Re: Larsonology Re: OT: Entomology.



On Nov 7, 4:35 pm, b...@xxxxxxxxx (Robert Grumbine) wrote:
In article <pan.2007.11.06.23.42.56.262...@xxxxxxxxxxxxx>,
Mark Isaak <eci...@xxxxxxxxxxxxx> wrote:



On Tue, 06 Nov 2007 14:05:24 -0500, r norman wrote:

On Tue, 06 Nov 2007 18:31:09 +0000, Therion Ware
<autodel...@xxxxxxxxxxxxxxx> wrote:

I dunno about you, but I was most amused to discover that Kinsey (of
sex fame) was originally an entomologist.

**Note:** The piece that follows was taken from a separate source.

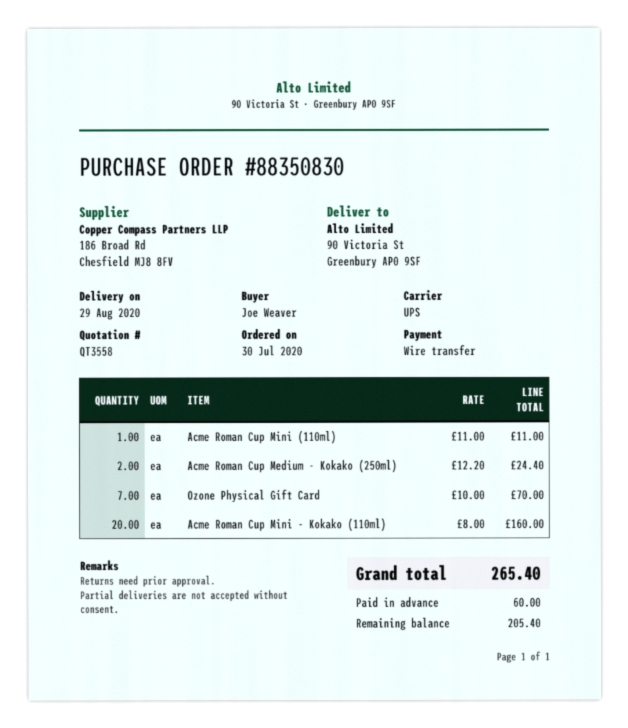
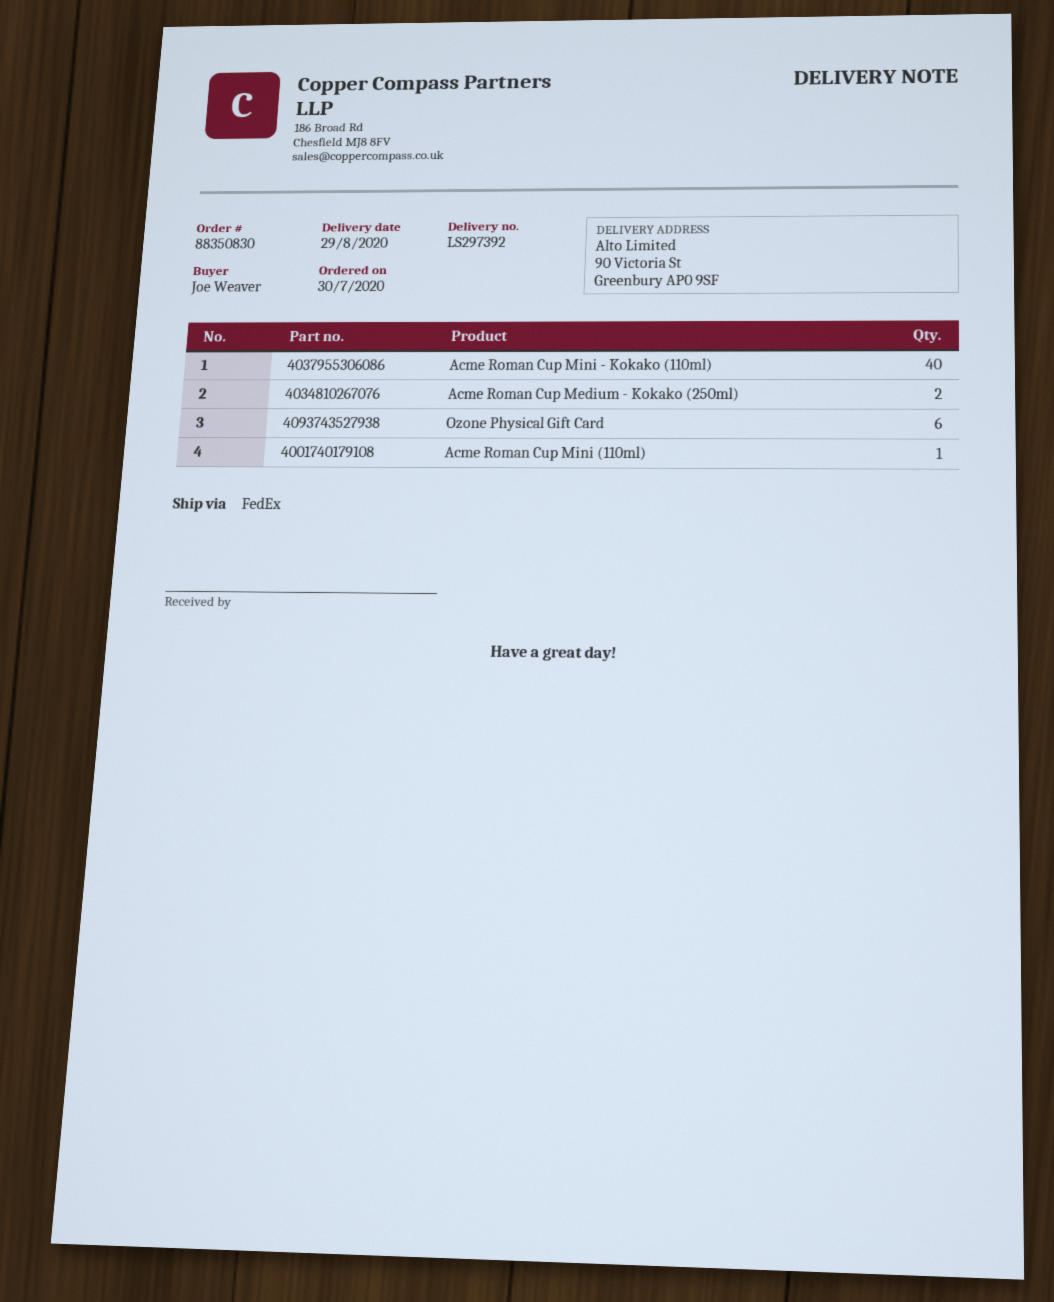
shipping method: UPS -> FedEx
Ozone Physical Gift Card: 7 -> 6
Acme Roman Cup Mini - Kokako (110ml): 20 -> 40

Actually that gave him the tools necessary to observe behavior
objectively and to use quantitative methods of analysis; something
sadly lacking in the social scientists of that day (and of this one,
too).

Vladimir Nabokov was also an entomologist. It gave him the tools
necessary to observe behavior closely and, um, probably other stuff sadly
lacking in the novelists of that day.

I understand Gary Larson also studied entomology (though he did not
practice it professionally). It gave him the tools necessary to acquire
an extremely twisted view of life, something sadly lacking in a lot of
people in this day.

Though present in most scientists.

... which is a pause for thought. Larson mentioned his surprise
about the popularity of the Far Side among scientists. Why, after
all, would scientists get, much less enjoy, a strip which featured
talking cows/ducks/paramecia/... and a generally skewed to reality
view of the universe? If anything, scientists might have been the
best audience (my guess).

In one of his books, he included a panel for which the caption was
(and I can quote it, after all these years): "Anatidaephobia: the fear
that somewhere, somehow, a duck is watching you." The illustration was
of an obviously distraught man in an office, and in the distance in
another building a duck has binoculars and is spying on the fellow.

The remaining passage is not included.